Ronnie Sahlberg [Thu, 30 Aug 2007 05:27:45 +0000 (15:27 +1000)]
when we start 60.nfs we must make sure that the shared storage
nfs-state directory actually exists (by creating it)
or else the lock manager will not start
Ronnie Sahlberg [Mon, 27 Aug 2007 05:03:52 +0000 (15:03 +1000)]
make the ctdb shutdown command use the async _send() function to send
the shutdown command
and return success to the caller if the _send() was successful
Ronnie Sahlberg [Fri, 24 Aug 2007 05:53:41 +0000 (15:53 +1000)]
add an initial implementation of a service_id structure and three
controls to register/unregister/check a server id.
a server id consists of TYPE:VNN:ID where type is specific to the
application. VNN is the node where the serverid was registered and ID
might be a node unique identifier such as a pid or similar.
Clients can register a server id for themself at the local ctdb daemon.
When a client dissappears or when the domain socket connection for the
client drops then any and all server ids registered across that domain
socket will also be automatically removed from the store.
clients can register as many server_ids as they want at the same time
but each TYPE:VNN:ID must be globally unique.
Clients have the option of explicitely unregister a server id by using
the UNREGISTER control.
Registration and unregistration can only be done by clients to the local
daemon. clients can not register their server id to a remote node.
clients can check if a server id does exist on any ctdb node in the
network by using the check control
Ronnie Sahlberg [Fri, 24 Aug 2007 00:42:06 +0000 (10:42 +1000)]
change the api for managing callbacks to controls so that isntead of
passing it as a parameter we set the callback function explicitely from
the caller if the ..._send() function returned a valid state pointer.
Ronnie Sahlberg [Thu, 23 Aug 2007 03:00:10 +0000 (13:00 +1000)]
hang the ctdb_req_control structure off the ctdb_client_control_state
struct so that if we timeout a control we can print debug info such as
what opcode failed and to which node
we dont need the *status parameter to ctdb_client_control_state
Ronnie Sahlberg [Thu, 23 Aug 2007 01:58:09 +0000 (11:58 +1000)]
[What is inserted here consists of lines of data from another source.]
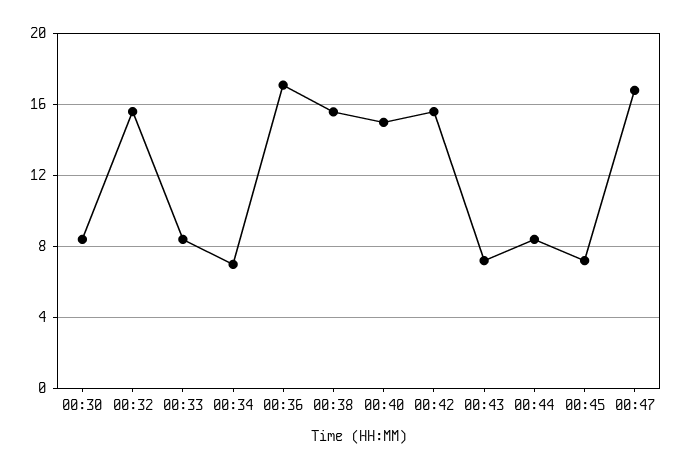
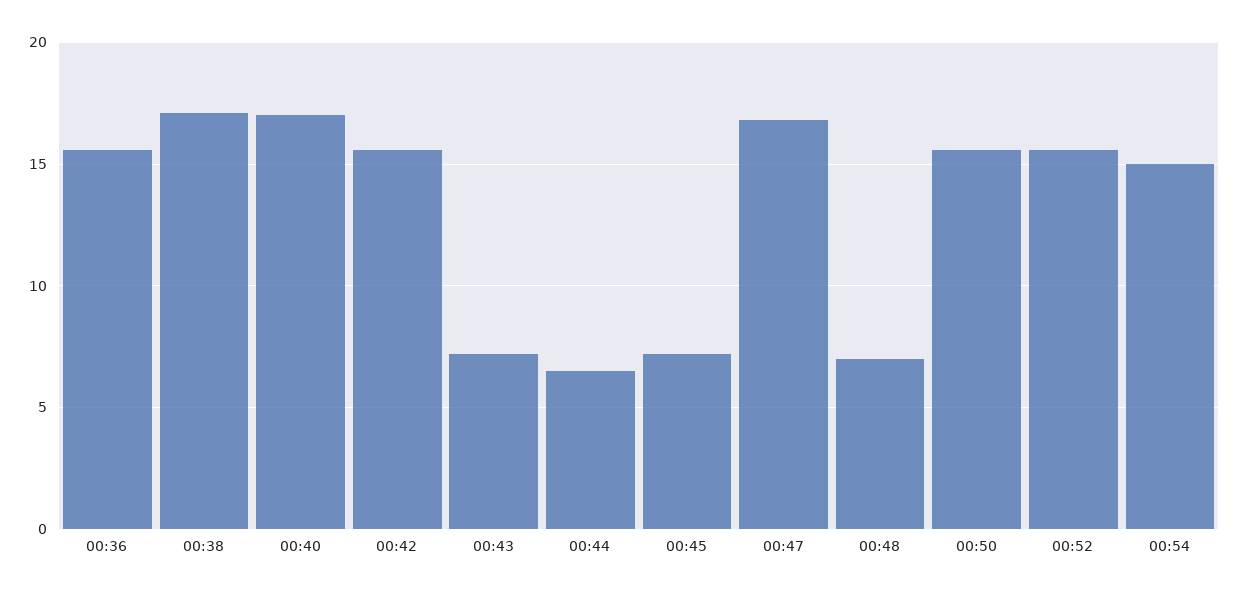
00:30: 8.5 -> none
00:32: 15.5 -> none
00:33: 8.5 -> none
00:34: 7 -> none
00:36: 17 -> 15.5
00:38: 15.5 -> 17
00:40: 15 -> 17
00:44: 8.5 -> 6.5
00:48: none -> 7
00:50: none -> 15.5
00:52: none -> 15.5
00:54: none -> 15

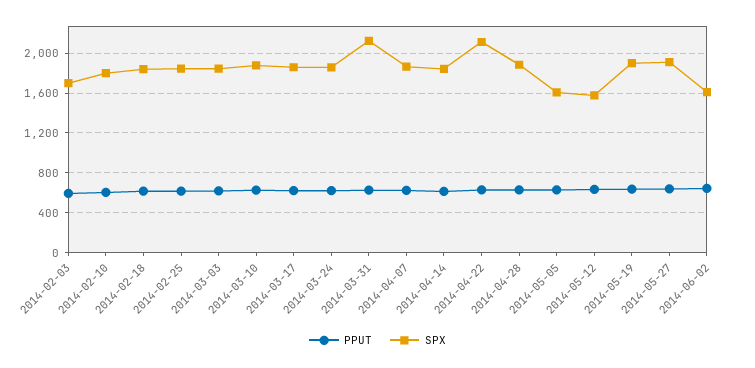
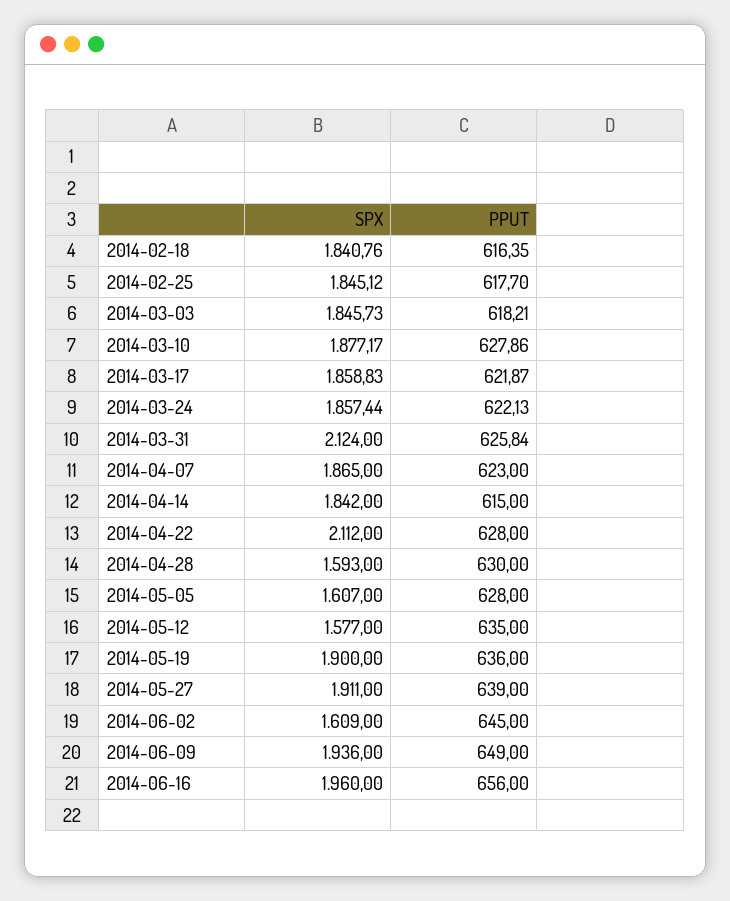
PPUT, 2014-02-03: 600 -> none
SPX, 2014-02-03: 1700 -> none
PPUT, 2014-02-10: 600 -> none
SPX, 2014-02-10: 1800 -> none
SPX, 2014-04-28: 1900 -> 1593
SPX, 2014-06-09: none -> 1936
PPUT, 2014-06-09: none -> 649
SPX, 2014-06-16: none -> 1960
PPUT, 2014-06-16: none -> 656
in ctdb_call_recv() we must check that state is non-NULL since
ctdb_call() may pass a null pointer to _recv() and this would cause a
segfault.
fortunately there appears there are no critical users for this codepath
right now so the risk was more theoretical IF clients start using this
call it coult segfault.
change ctdb_control() to become fully async so we later can make
recovery daemon do the expensive controls to nodes in parallell instead
of in sequence
Ronnie Sahlberg [Wed, 22 Aug 2007 02:53:24 +0000 (12:53 +1000)]
when we receive a packet from the network, check explicitely that the
node is not banned it the call is for a database record. i.e a REQ/REPLY
CALL/DMASTER
if we get such a call while banned, ignore the packet and write an entry
in the logfile
Ronnie Sahlberg [Wed, 22 Aug 2007 00:38:35 +0000 (10:38 +1000)]
when a node becomes banned its databases are no longer part of ctdb
and it should thus no longer serve any database access calls until it
has been reintroduced into the cluster.
when becoming banned, reset the local generation id to 1 to prevent
any further database access calls from other nodes from being processed.
Ronnie Sahlberg [Tue, 21 Aug 2007 07:25:15 +0000 (17:25 +1000)]
change the structure used for node flag change messages so that we can
see both the old flags as well as the new flags (so we can tell which
flags changed)
send the CTDB_SRVID_RECONFIGURE messages to connected nodes only, not to
every node, connected or not, in the cluster.
in the handler inside the recovery daemon which is invoked for node flag
change messages, only do a takeover_run() and redistribute the ip addresses IF it was the
disabled or the unhealthy flags that changed. Also send out the cluster
reconfigured message in this case.
If any of the other flags changed we dont need to do the takeover_run(0
here since that will be done during recovery.
Ronnie Sahlberg [Mon, 20 Aug 2007 23:46:27 +0000 (09:46 +1000)]
when we shutdown the service due to receiving a 'ctdb shutdown' command
from the administrator, log this as 'Received SHUTDOWN command. Stopping
CTDB daemon.' so that the administrator will know when looking at the
log 'why' the ctdb service was terminated.
Previously the only thing logged was 'shutting down' which is not
detailed enough.
Ronnie Sahlberg [Mon, 20 Aug 2007 04:16:58 +0000 (14:16 +1000)]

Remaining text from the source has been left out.